Parental Alienation & Child Custody In South Africa. What You Need To Know.

Parental Alienation And Child Custody In South Africa. What You Need To Know.

Parental alienation occurs when separated parents inflict doubt in the children’s minds towards the other parent resulting in frustration by one parent to have contact with the minor children. In these situations, children might be so severely influenced by one of the parents that all attempts to establish an ongoing relationship with them by the alienated parent will be virtually impossible and might only be repaired partially by psychotherapy. The alienated parent eventually gives up hope of ever having meaningful contact with the child.

According to research done by social science, the level of conflict between separated parents is the most influential factor determining the risk of poor developmental outcomes for their children subjected to parental divorce.  Animosity by either one or both parents can lead to parental alienation. One or both parents can also become manipulative by presenting themselves as being the parent who is acting in the best interest of the children. The conflict is seldom resolved and as soon as one crisis is over another one may surface. Children are caught in the centre of these conflicts and as they are often used as go-betweens, they are at greater risk to develop behavioral and emotional psychological issues. These issues are likely to interfere with the children’s daily functioning.

To counter the negativity caused by high conflict separated parents, a well structured and somewhat rigid parenting plan should be put in place to reduce the necessity for parental communication, contact and problem-solving. Parents will have their own support system in place in order to minimise dependence on each other which might exacerbate high conflict situations.

Unnecessary damage

Parents who find themselves in conflict arising from their divorce and/or estrangement might use their children as punching bags in order to vent their own frustrations as a result of the consequences following the breakup of their relationship. Parents who use their children in this way to alleviate their own inadequacies, anxieties and disappointments often subject the children to a further battery of questions from psychologists in cases where the children will be asked in court to express their views. The children are normally very scared by both legal and psychological processes and will most probably themselves need therapy during their lifetime.

The Best Interest of a Child

In cases dealing with child alienation, where the wishes of children, depending on their ages, should be heard, matters should be assessed very carefully when children’s opinions are expressed. There are instances where the court can decide against the wishes of the child, in a case where it becomes clear to the psychological evaluation that the parent used undue influence on the child. In most international instruments or conventions dealing with the rights of a child, a universal principle is found that states the best interest principle supersedes any wishes/opinions of the child. In Section 28(2) of the Constitution, the following is found, “a child’s best interests are of paramount importance in every matter concerning the child” and should be adhered to in all cases.

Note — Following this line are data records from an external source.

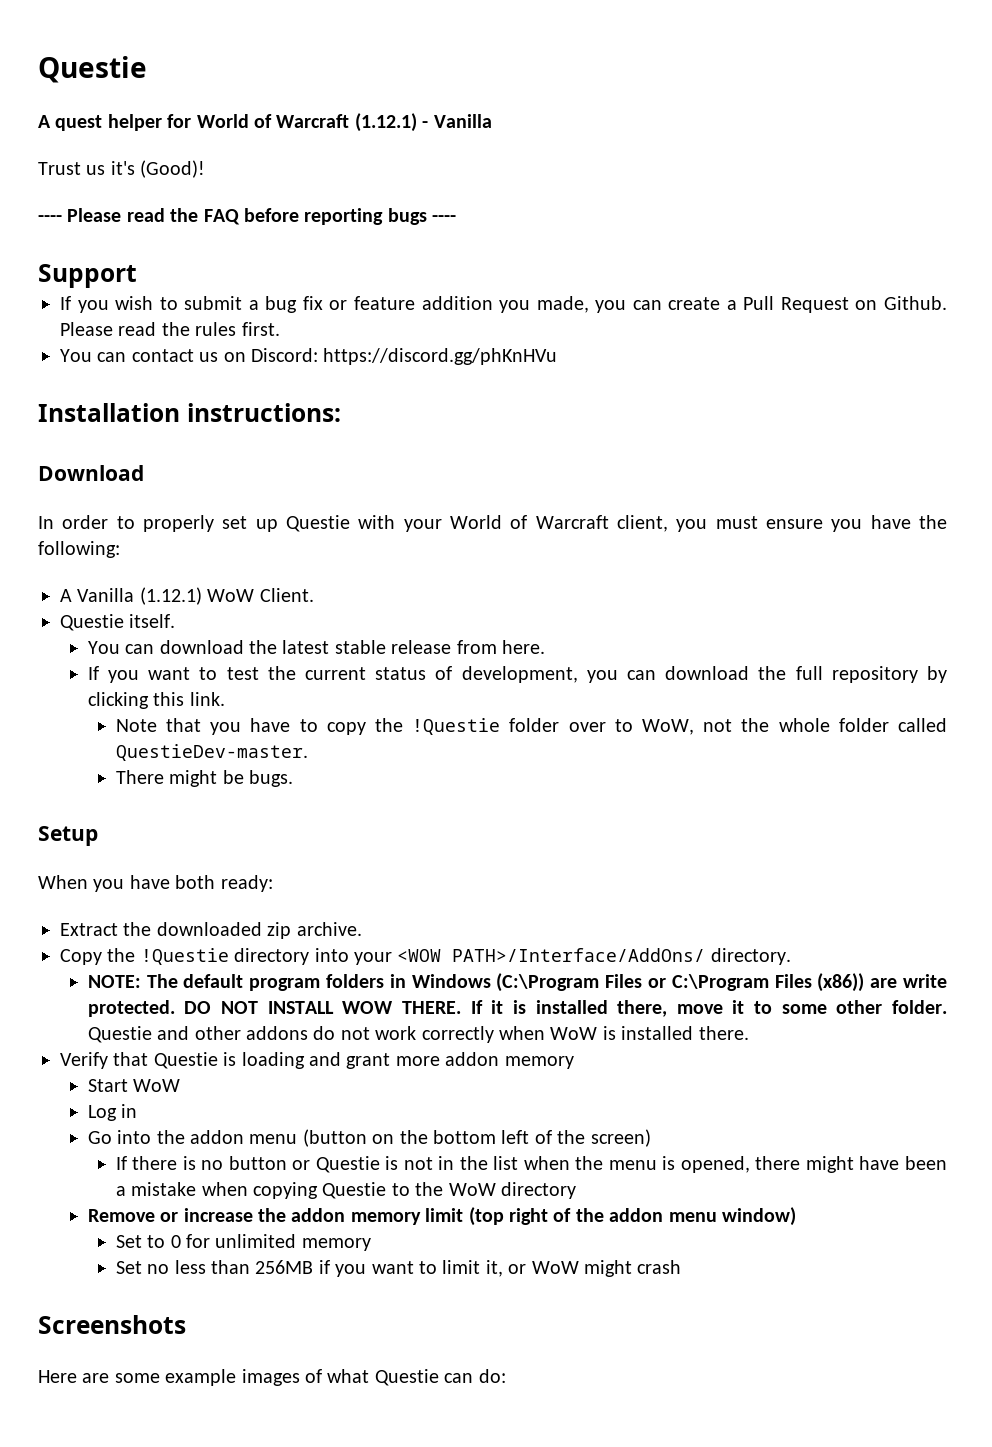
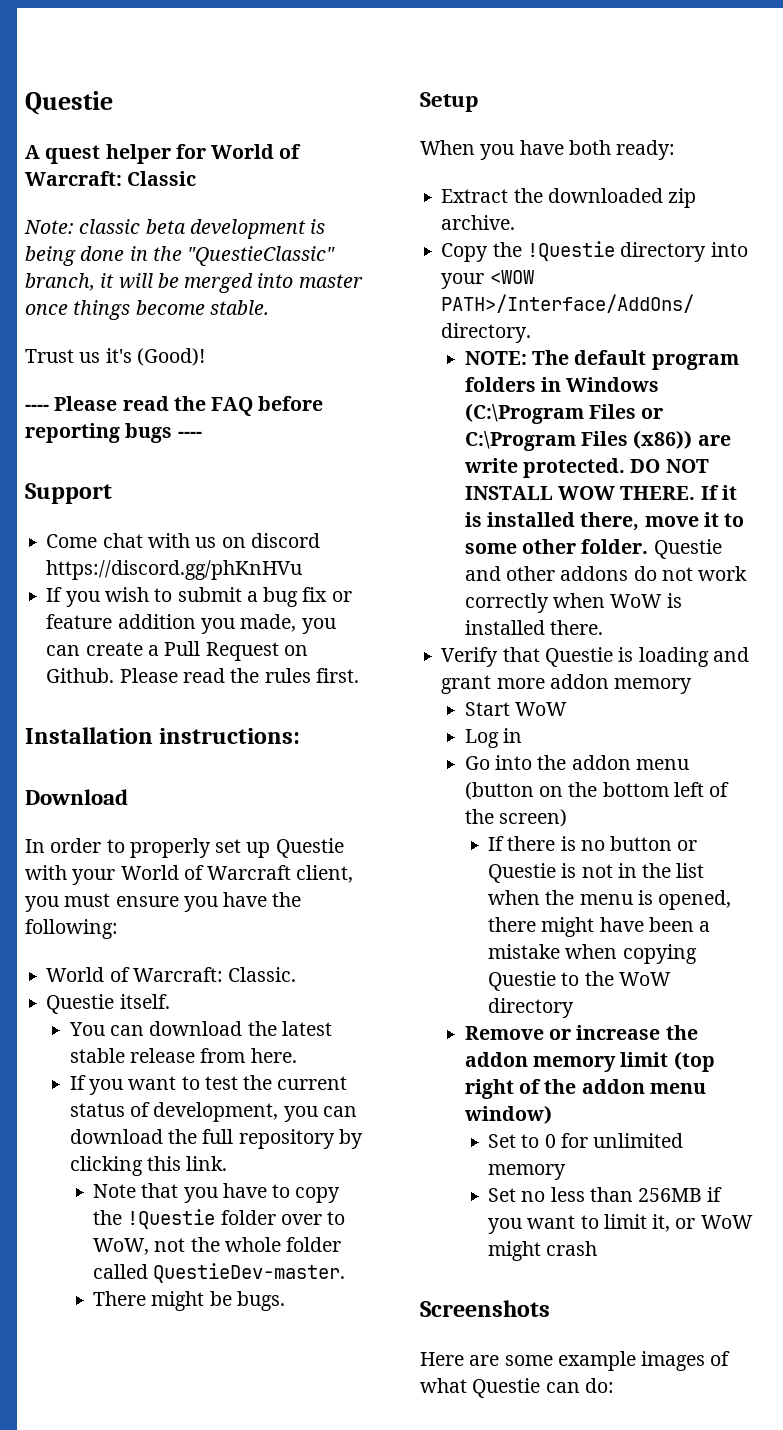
[276,113,492,132] Warcraft (1.12.1) - Vanilla -> [25,171,197,186] [24,219,326,239] [25,246,336,266] [25,273,363,293] [25,300,269,320] Warcraft: Classic // Note: classic beta development is being done in the "QuestieClassic" branch, it will be merged into master once things become stable.
(137, 276) none -> [46,533,320,548] [46,560,303,580] // Come chat with us on discord https://discord.gg/phKnHVu
[60,348,558,365] // You can contact us on Discord: https://discord.gg/phKnHVu -> (359, 675) none
[60,587,314,605] A Vanilla (1.12.1) WoW Client. -> [46,967,297,982] World of Warcraft: Classic.

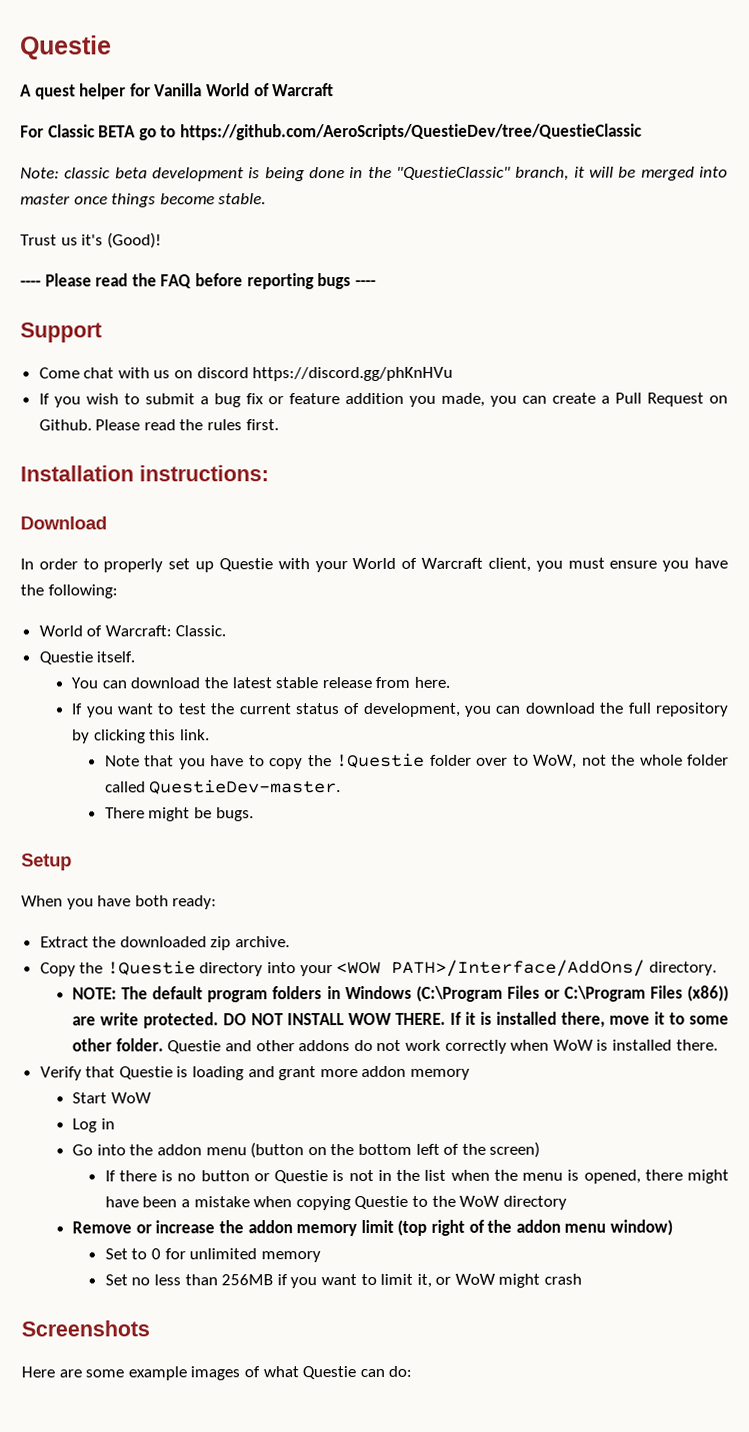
[211,144,302,159] [25,171,122,186] World of Warcraft: -> [154,83,335,97] [20,125,44,138] Vanilla World of Warcraft // For
(197, 178) none -> [98,123,642,141] BETA go to https://github.com/AeroScripts/QuestieDev/tree/QuestieClassic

The necessity for a Psychologist

In parental alienation cases where bitterly contested custody matters occur, a child psychologist must be agreed upon by the legal representative or the court to evaluate what the best interest of the child would be. The court may appoint an Advocate or Attorney to represent the child’s best interest in terms of the Children’s Act. In cases where a child wishes to express their view in court, an expert psychologist should be present in court to affirm the true wishes of the child.